So I have the following data:
>>> test = pd.Series([['a', 'b', 'e'], ['c', 'a'], ['d'], ['d'], ['e']])
>>> test
0 [a, b, e]
1 [c, a]
2 [d]
3 [d]
4 [e]
I am trying to one-hot-encode all of the data in the lists back into my dataframe. To look like this:
>>> pd.DataFrame([[1, 1, 0, 0, 1], [1, 0, 1, 0, 0],
[0, 0, 0, 1, 0], [0, 0, 0, 1, 0],
[0, 0, 0, 0, 1]],
columns = ['a', 'b', 'c', 'd', 'e'])
a b c d e
0 1 1 0 0 1
1 1 0 1 0 0
2 0 0 0 1 0
3 0 0 0 1 0
4 0 0 0 0 1
I have tried researching and I've found similar problems but none like this.

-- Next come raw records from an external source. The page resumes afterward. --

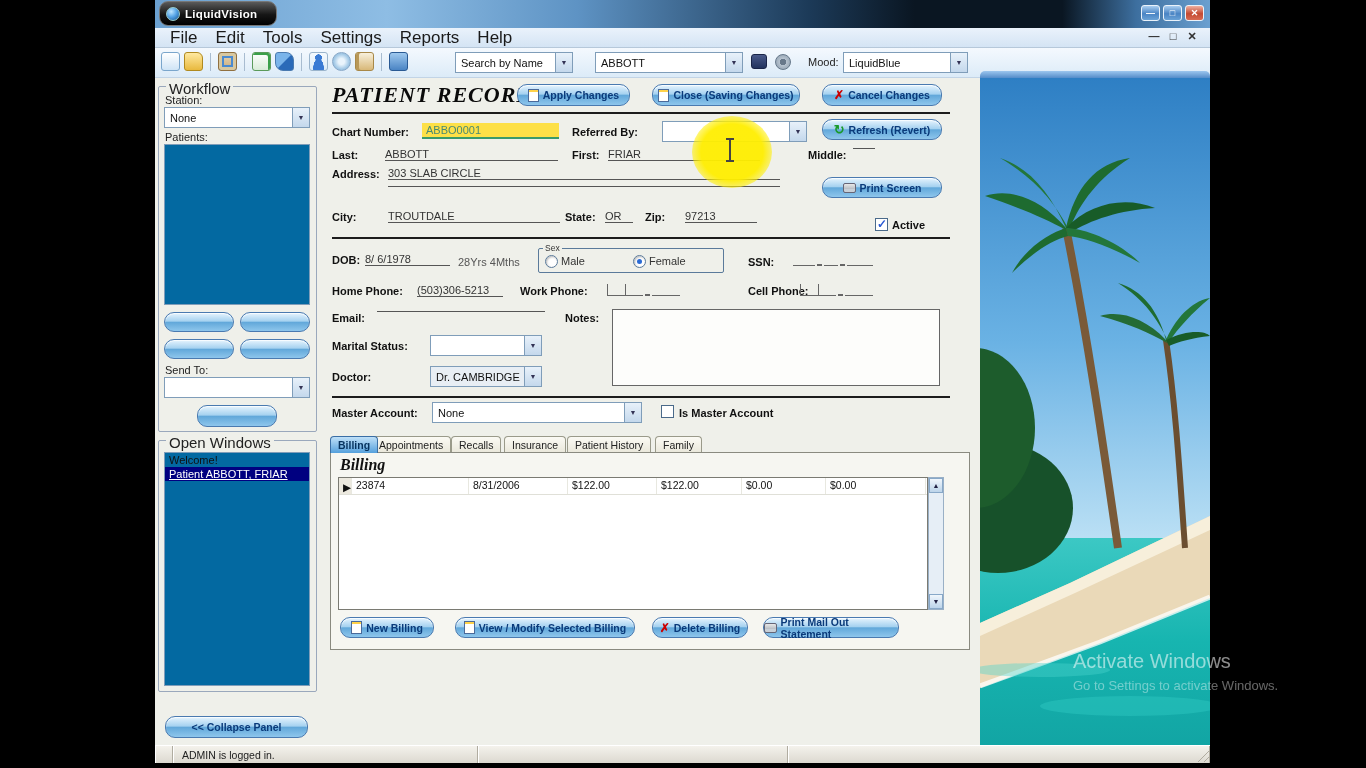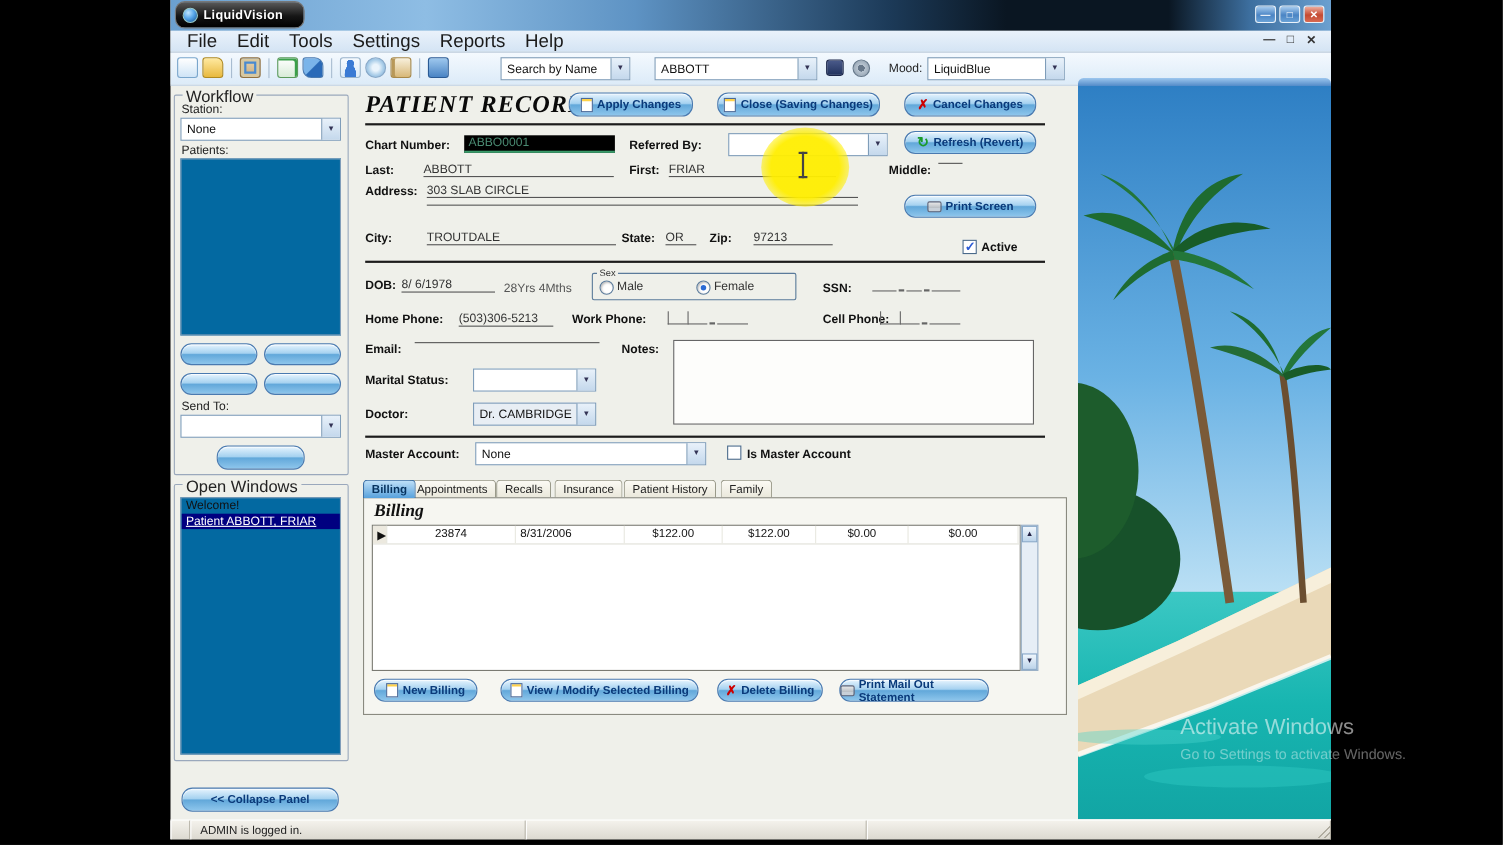--- a/index.html
+++ b/index.html
@@ -88,7 +88,7 @@
   .thick { position:absolute; height:2px; background:#1c1c1c; }
   #pr-title { position:absolute; font-family:"Liberation Serif", serif; font-style:italic;
     font-weight:bold; font-size:22px; letter-spacing:1px; color:#0a0a0a; }
-  .chart-field { position:absolute; background:#000000; border-bottom:2px solid #3a9a6a;
+  .chart-field { position:absolute; background:#fde047; border-bottom:2px solid #3a9a6a;
     font-size:11px; color:#4a8a72; padding:1px 4px; }
   .ic-doc { width:11px; height:13px; background:#fff; border:1px solid #4a6a9a;
     box-shadow:inset 0 2px 0 #ffd24a; }

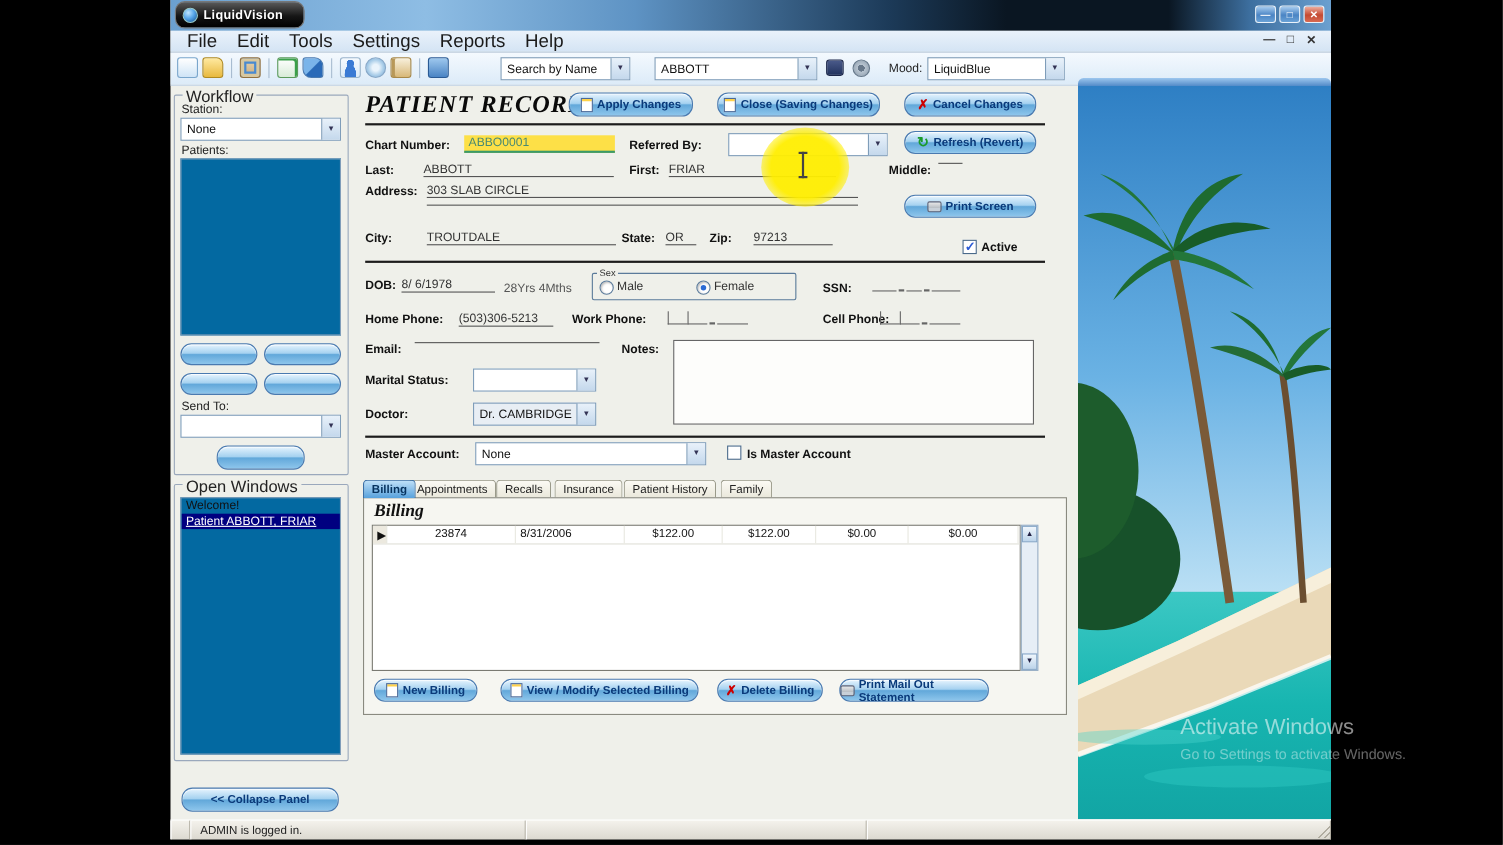--- a/index.html
+++ b/index.html
@@ -131,7 +131,7 @@
   .grow { display:flex; height:17px; border-bottom:1px solid #e0e0d8; }
   .grow .gc { font-size:10.5px; color:#111; padding:1px 4px; border-right:1px solid #e8e8e0;
     white-space:nowrap; }
-  .num { text-align:center; }
+  .num { text-align:left; }
   .gmark { width:13px; background:#ece9df; border-right:1px solid #b8b4a8;
     font-size:8px; color:#000; text-align:center; line-height:16px; }
   #vscroll { position:absolute; left:773px; top:477px; width:16px; height:133px;

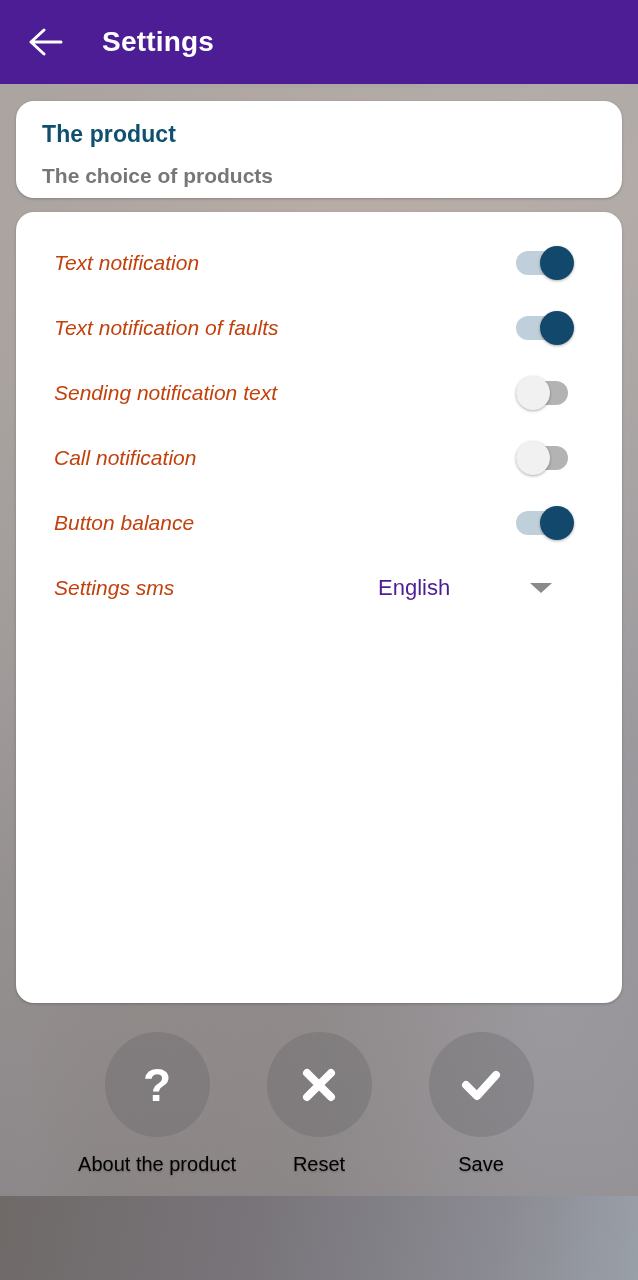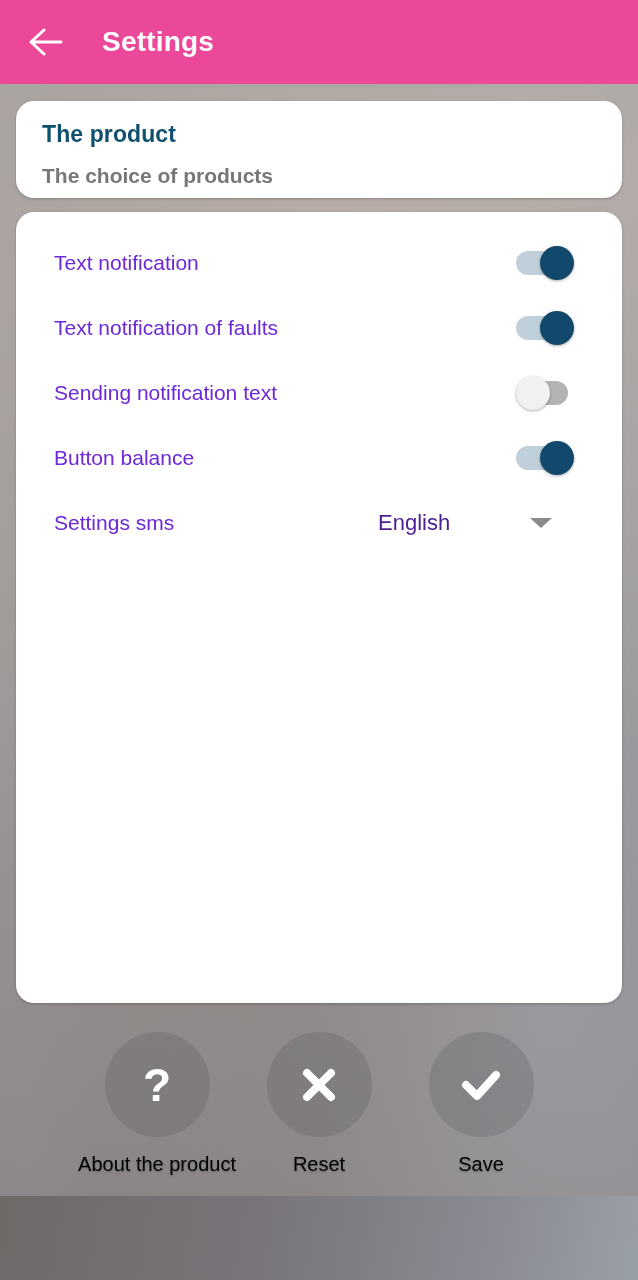--- a/index.html
+++ b/index.html
@@ -47,7 +47,7 @@
     position: absolute;
     top: 0; left: 0; right: 0;
     height: 84px;
-    background: #ec4899;
+    background: #4c1d95;
     display: flex;
     align-items: center;
     z-index: 5;

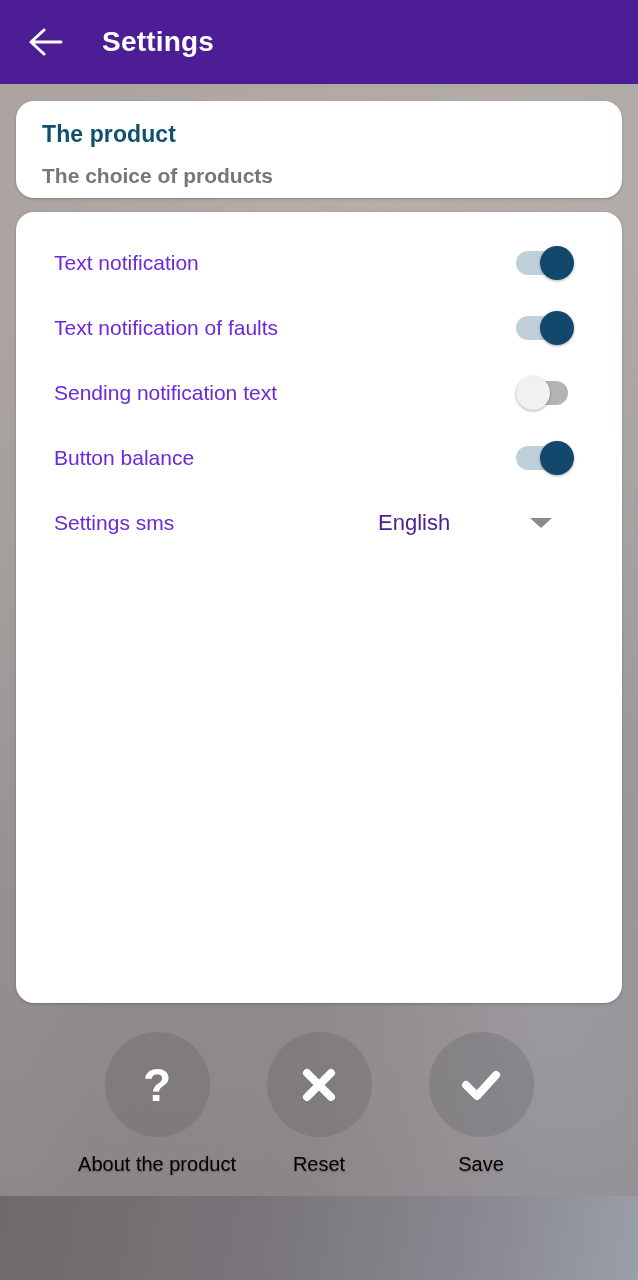--- a/index.html
+++ b/index.html
@@ -113,8 +113,9 @@
   }
   .row-label {
     font-size: 21px;
-    color: #6d28d9;
+    color: #c2410c;
     flex: 0 0 auto;
+    font-style: italic;
   }
   .row-spacer { flex: 1 1 auto; }
 

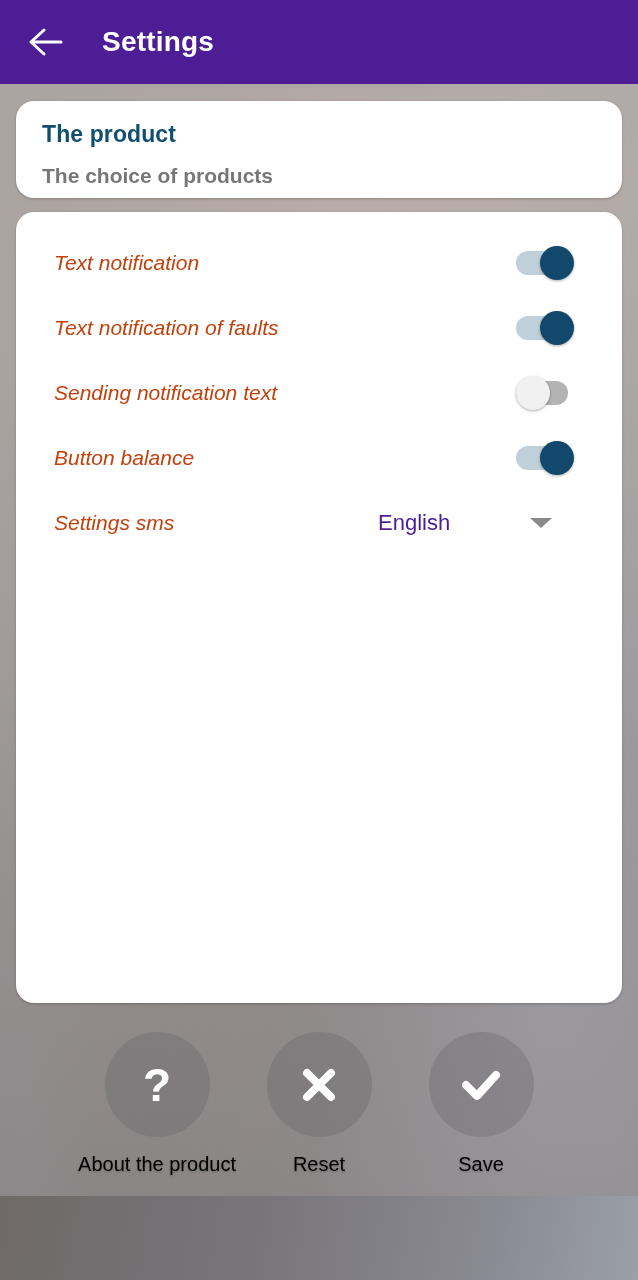--- a/index.html
+++ b/index.html
@@ -256,6 +256,14 @@
     </span>
   </div>
 
+  <div class="row">
+    <span class="row-label">Call notification</span>
+    <span class="row-spacer"></span>
+    <span class="switch off">
+      <span class="track"></span>
+      <span class="thumb"></span>
+    </span>
+  </div>
 
   <div class="row">
     <span class="row-label">Button balance</span>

I have attempted:
test.apply(pd.Series)
But that doesn't quite accomplish the one-hot aspect. That simply unpacks my lists in an arbitrary order. I'm sure I could figure out a lengthly solution but I'd be glad to hear if there's a more elegant way to perform this.
Thanks!
EDIT: I am aware that I can iterate through my test
series, then create a column for each unique value found, then go back and iterate through test
again, flagging said columns for unique values. But that doesn't seem very pandorable to me and I'm sure there's a more elegant way to do this.